What the task requires: Exclude all images and print the entries below exactly.
>>>>>
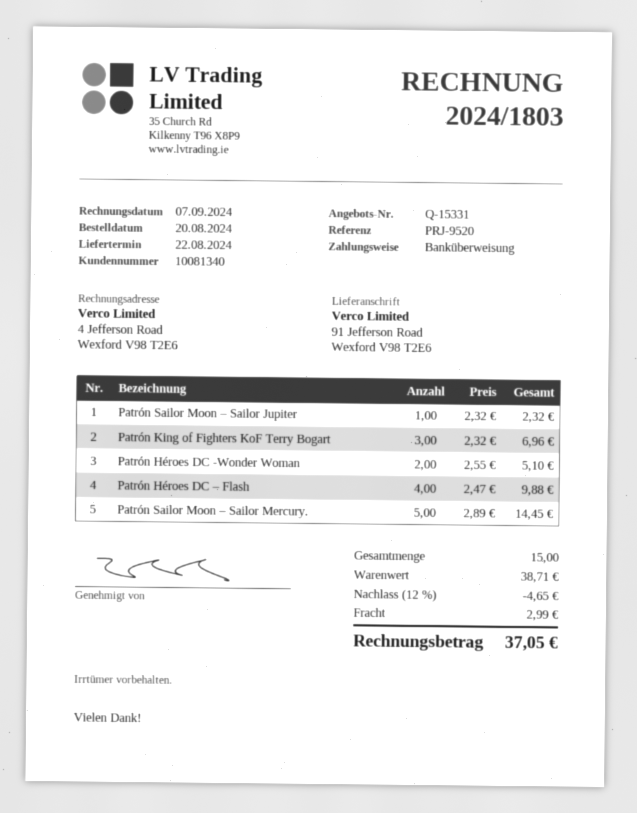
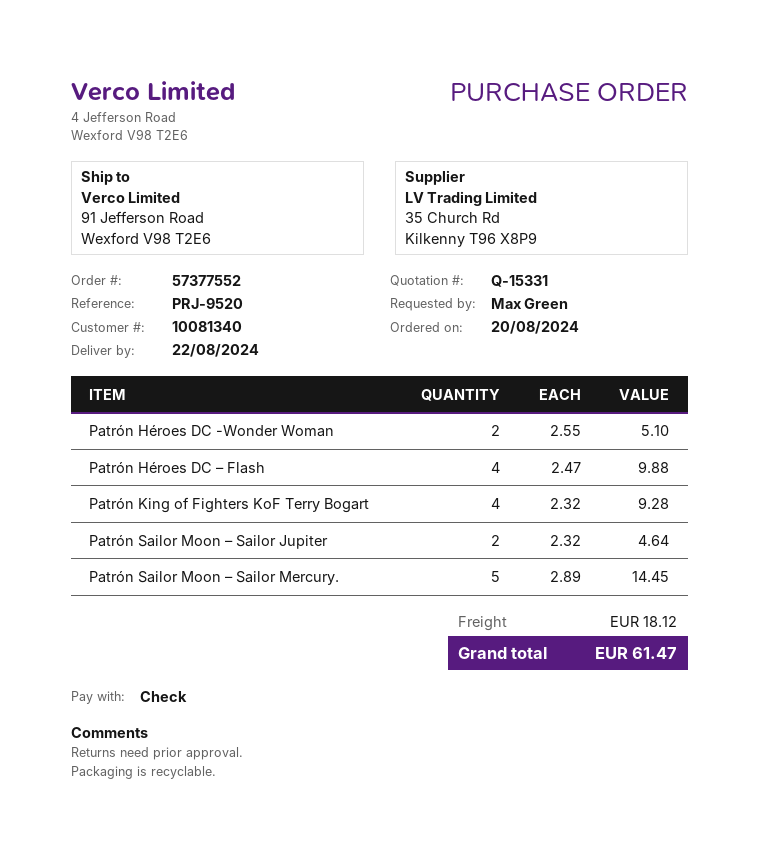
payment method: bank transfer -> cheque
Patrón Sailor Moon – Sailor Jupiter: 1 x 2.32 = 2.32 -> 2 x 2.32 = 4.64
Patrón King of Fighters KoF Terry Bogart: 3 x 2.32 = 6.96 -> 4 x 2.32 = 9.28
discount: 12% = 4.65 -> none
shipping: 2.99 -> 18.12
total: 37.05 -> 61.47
<<<<<
Reply:
payment method: bank transfer -> cheque
Patrón Sailor Moon – Sailor Jupiter: 1 x 2.32 = 2.32 -> 2 x 2.32 = 4.64
Patrón King of Fighters KoF Terry Bogart: 3 x 2.32 = 6.96 -> 4 x 2.32 = 9.28
discount: 12% = 4.65 -> none
shipping: 2.99 -> 18.12
total: 37.05 -> 61.47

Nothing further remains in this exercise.